エルナは少し止まった。「……そうですね」
言葉が短かった。でも、その「そうですね」には二年間が入っていた。断られた診察の申し出。記録し続けた二年間。婚約者の立場で動いた時間。それが全部、この一言に圧縮されていた。感情は出なかった。ただ、そうですね、と言えた。
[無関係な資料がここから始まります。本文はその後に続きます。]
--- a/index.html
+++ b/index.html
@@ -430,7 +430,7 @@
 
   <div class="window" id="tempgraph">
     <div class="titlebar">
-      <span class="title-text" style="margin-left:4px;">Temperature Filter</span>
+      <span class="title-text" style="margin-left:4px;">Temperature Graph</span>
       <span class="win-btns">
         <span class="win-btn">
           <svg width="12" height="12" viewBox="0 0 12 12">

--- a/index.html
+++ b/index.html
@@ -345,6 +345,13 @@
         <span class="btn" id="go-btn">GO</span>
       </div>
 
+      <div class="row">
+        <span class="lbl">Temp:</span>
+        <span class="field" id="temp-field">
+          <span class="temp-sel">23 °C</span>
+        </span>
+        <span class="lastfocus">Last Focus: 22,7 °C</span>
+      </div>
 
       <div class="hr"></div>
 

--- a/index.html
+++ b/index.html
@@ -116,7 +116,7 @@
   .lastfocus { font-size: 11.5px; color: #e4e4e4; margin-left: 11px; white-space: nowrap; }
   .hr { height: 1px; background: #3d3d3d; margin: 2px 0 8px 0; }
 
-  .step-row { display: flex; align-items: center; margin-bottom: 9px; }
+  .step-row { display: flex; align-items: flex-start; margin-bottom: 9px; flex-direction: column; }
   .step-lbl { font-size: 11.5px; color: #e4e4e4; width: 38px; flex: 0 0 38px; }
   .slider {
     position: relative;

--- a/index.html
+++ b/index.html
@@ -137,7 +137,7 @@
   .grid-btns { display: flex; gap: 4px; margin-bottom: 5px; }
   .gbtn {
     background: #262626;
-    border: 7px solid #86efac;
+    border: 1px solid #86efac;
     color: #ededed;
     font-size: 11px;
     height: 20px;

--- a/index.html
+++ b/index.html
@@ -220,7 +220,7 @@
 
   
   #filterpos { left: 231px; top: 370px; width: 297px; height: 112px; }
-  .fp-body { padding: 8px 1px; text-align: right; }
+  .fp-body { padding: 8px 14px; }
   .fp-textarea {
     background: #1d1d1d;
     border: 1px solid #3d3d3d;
「誰もそう言わなかった、ということか」ライナルトが静かに言った。
エルナは少し間を置いてから答えた。「言いませんでした。私自身も、言いませんでした。薬師の仕事ではないかもしれない、と思う場面はありましたが、それを言えば関係が壊れると思っていました。言うことより、続けることを選んでいました」
ライナルトが何も言わなかった。それ以上は続かなかった。薬草庫の中が静かになった。外で風が鳴った。
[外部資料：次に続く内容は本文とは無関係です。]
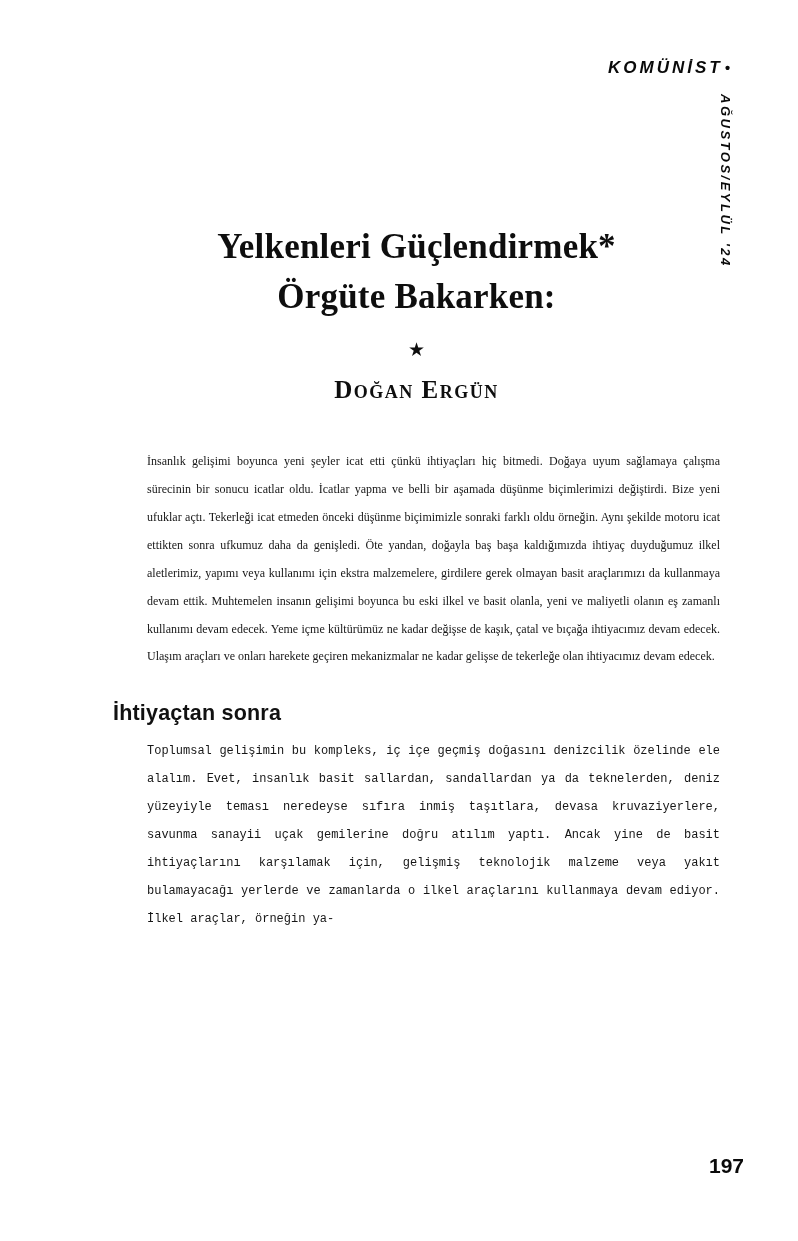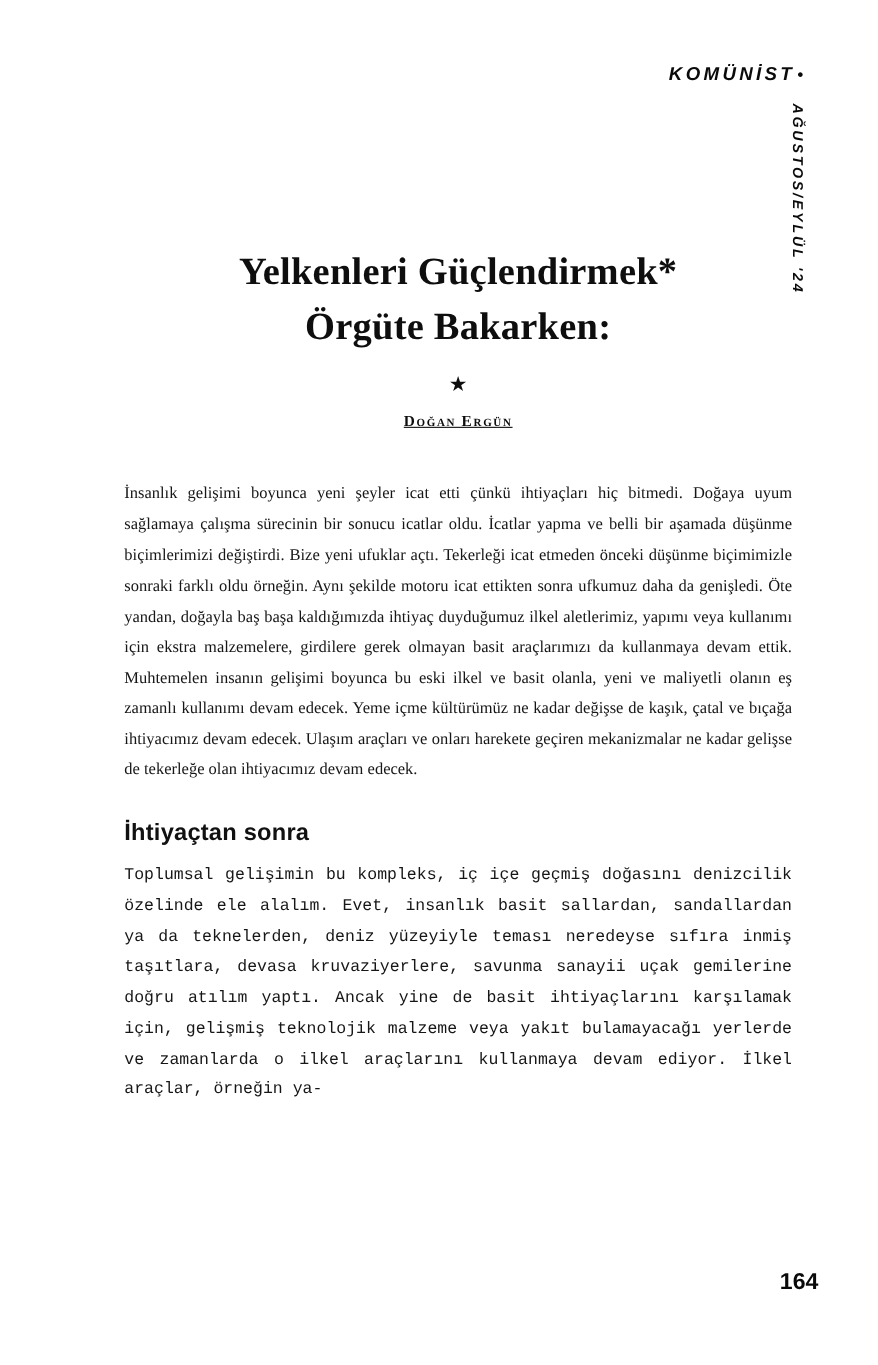--- a/index.html
+++ b/index.html
@@ -72,11 +72,10 @@
     text-align: center;
     font-variant: small-caps;
     font-weight: bold;
-    font-size: 14px;
+    font-size: 25px;
     letter-spacing: 1.5px;
     margin-top: 13px;
     color: #0e0e0e;
-    text-decoration: underline;
   }
   .body-paragraph {
     font-size: 15px;

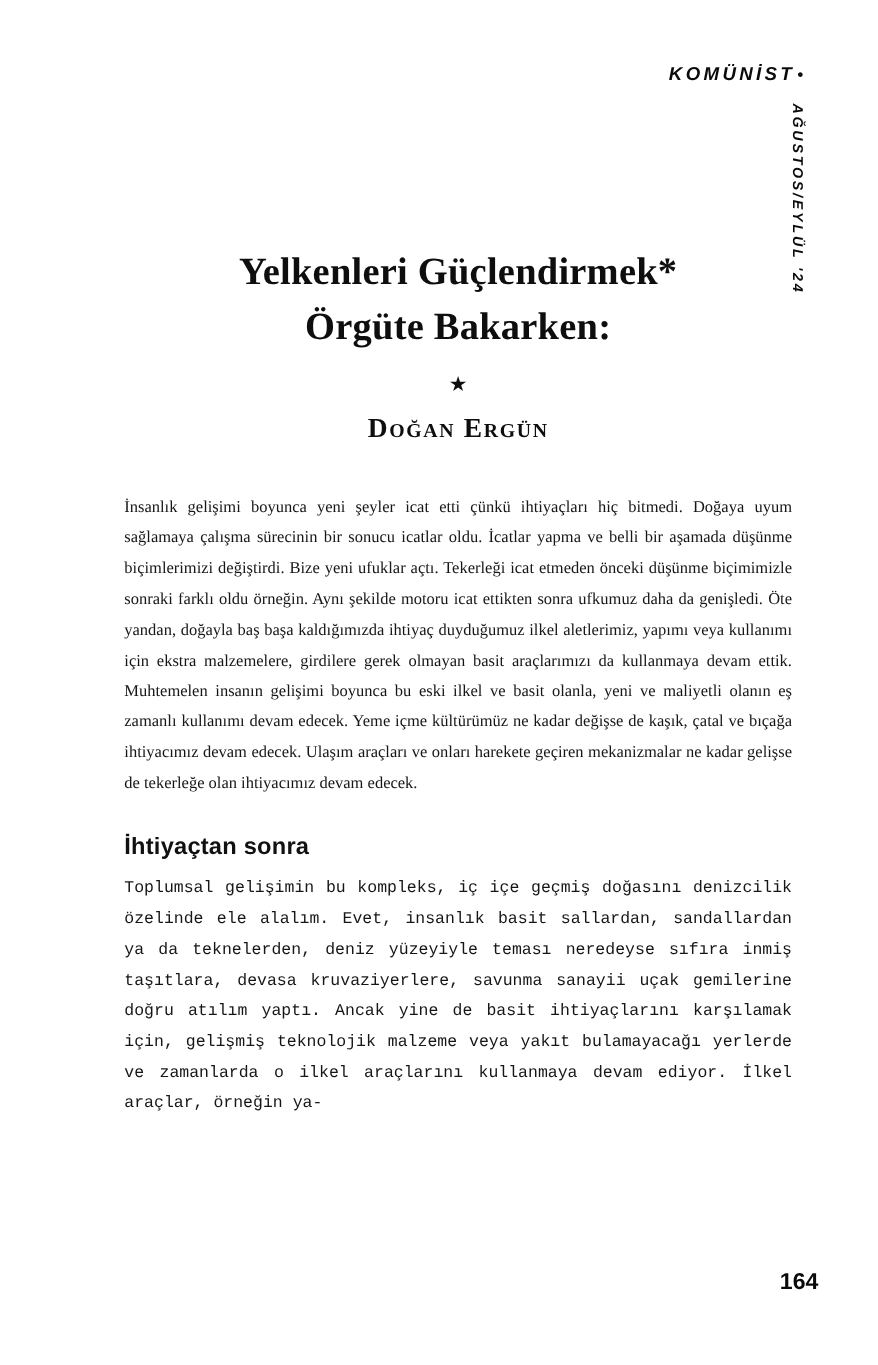--- a/index.html
+++ b/index.html
@@ -78,10 +78,11 @@
     color: #0e0e0e;
   }
   .body-paragraph {
-    font-size: 15px;
+    font-size: 12px;
     line-height: 27.9px;
     text-align: justify;
     color: #161616;
+    margin-left: 34px;
   }
   .paragraph-1 { margin-top: 44px; }
   .section-heading {

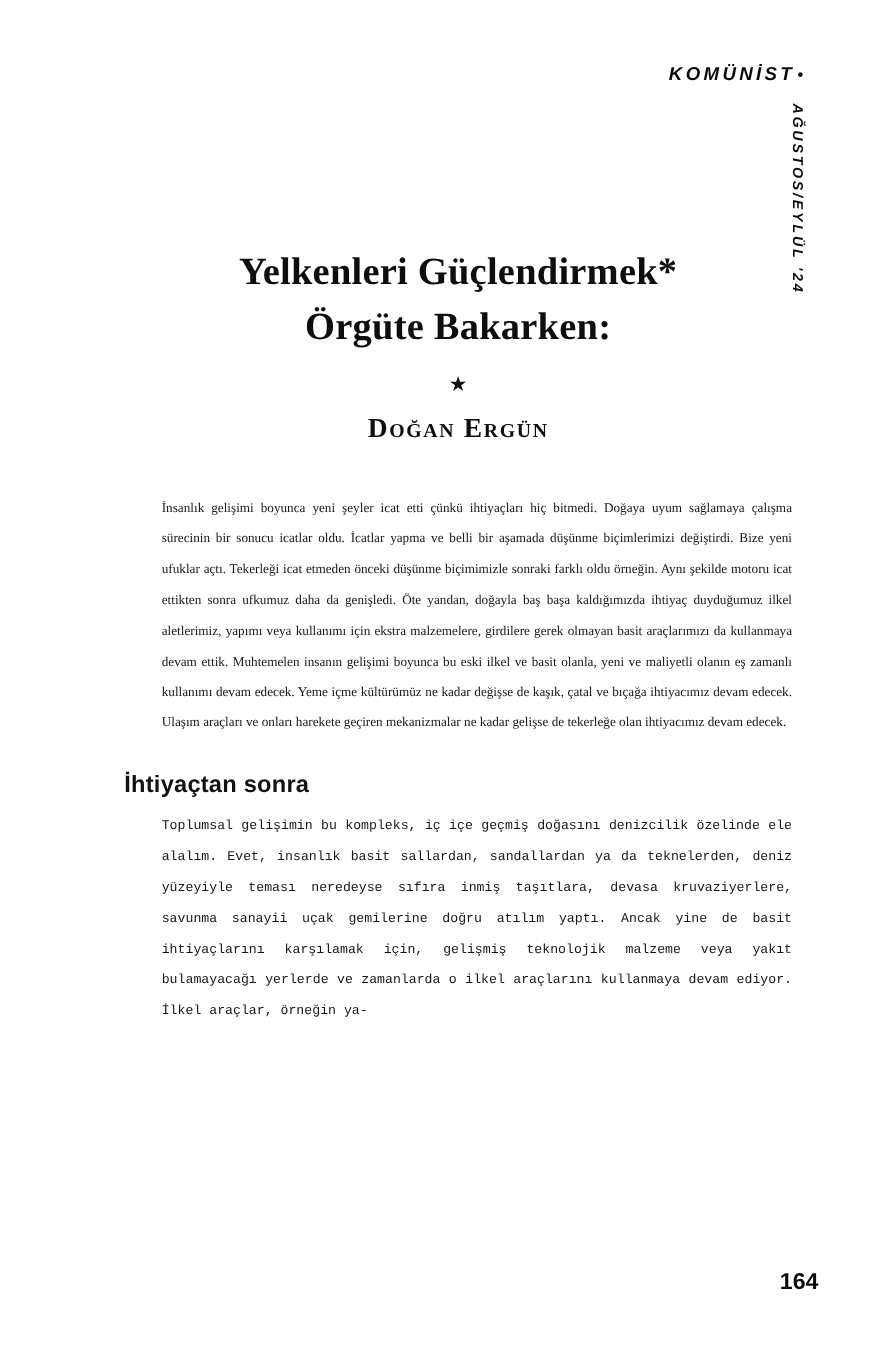--- a/index.html
+++ b/index.html
@@ -134,7 +134,7 @@
 
   </div>
 
-  <div class="page-number">164</div>
+  <div class="page-number">197</div>
 
 </div>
エルナは作業に戻った。乾燥した薬草の束を棚に並べていく。ライナルトはしばらく立っていた。棚の薬草を見ていた。薬草の知識があるわけではないだろうが、眺めていた。
「ここでの仕事は、あなたにとって薬師の仕事か」と聞いた。
「はい」エルナは即答した。「ここでの仕事は、薬師の仕事です」
ライナルトが少し頷いた。「続けてくれ」と言って出ていった。
一人になってから、エルナはその言葉を確かめた。「それは薬師の仕事ではない」——誰もそう言わなかった。クロードも、ソーリーも、父でさえも、「状況をどう対処するか」という話しかしなかった。「それが間違っていた」とは言わなかった。ライナルトが今日、初めてそう言った。断定として、静かに、責めずに。その言葉の重さが、今ここに来て初めてわかった。二年前に誰かがそう言ってくれていたら——と思う気持ちが少しあった。でもそれより、今日言ってもらえた、という事実の方が大きかった。
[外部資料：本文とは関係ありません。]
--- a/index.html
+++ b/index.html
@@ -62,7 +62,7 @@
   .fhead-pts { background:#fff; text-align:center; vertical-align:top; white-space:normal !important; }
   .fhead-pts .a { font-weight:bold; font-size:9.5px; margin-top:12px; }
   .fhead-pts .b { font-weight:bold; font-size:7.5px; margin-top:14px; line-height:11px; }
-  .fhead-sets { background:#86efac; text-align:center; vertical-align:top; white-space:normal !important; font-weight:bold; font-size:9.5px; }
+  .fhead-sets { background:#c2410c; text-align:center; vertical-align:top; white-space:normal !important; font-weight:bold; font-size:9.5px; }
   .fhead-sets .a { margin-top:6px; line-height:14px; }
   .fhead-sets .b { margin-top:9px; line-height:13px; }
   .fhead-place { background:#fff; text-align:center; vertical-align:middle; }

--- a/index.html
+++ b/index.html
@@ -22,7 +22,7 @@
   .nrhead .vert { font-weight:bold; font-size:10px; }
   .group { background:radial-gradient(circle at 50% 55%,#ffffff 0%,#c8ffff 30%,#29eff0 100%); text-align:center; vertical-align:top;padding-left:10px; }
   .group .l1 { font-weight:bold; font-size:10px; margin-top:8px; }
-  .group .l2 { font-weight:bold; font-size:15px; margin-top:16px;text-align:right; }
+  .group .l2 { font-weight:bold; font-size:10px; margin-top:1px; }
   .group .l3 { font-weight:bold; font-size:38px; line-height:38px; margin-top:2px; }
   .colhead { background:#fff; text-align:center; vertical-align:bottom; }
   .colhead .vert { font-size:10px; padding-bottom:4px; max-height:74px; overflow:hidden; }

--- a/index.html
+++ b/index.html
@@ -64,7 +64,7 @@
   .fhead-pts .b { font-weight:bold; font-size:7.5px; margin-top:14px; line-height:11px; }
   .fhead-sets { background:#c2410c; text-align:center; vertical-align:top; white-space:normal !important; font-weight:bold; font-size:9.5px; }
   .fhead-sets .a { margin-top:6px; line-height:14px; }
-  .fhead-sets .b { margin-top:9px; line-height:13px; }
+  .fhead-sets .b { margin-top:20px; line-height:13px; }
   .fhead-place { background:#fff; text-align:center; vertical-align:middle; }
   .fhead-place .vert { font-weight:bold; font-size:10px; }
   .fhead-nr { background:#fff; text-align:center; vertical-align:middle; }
夜、机に帳面を広げた。書こうとして、少し止まった。王都から手紙が届いていた。父からだ。今日は読まずにいた。開けると、いつもより短かった。「エルナへ。テレーズ嬢が社交界の場から姿を消している。クロード殿下への周囲の見方が変わりつつある。詳細は次の手紙に書く。辺境での仕事を続けなさい。父より」
手紙を置いた。「そうですか」——心の中で言った。感情は動かなかった。テレーズが社交界から姿を消した。クロードへの評価が変わりつつある。それは、二年間の記録が正しかったことの続きだ。でも今のエルナには、それより今日ライナルトに言ってもらった言葉の方が、重かった。「それは薬師の仕事ではない」——その言葉が、今夜の一番大事な記録だった。帳面を開いて、そこから書き始めた。王都の手紙は、後で記録する。今日の出来事の方が先だ。今日、ここで起きたことが、今のエルナには現実だった。王都の話は読んで記録すれば十分だ。そちらへの感情は、もう動かない。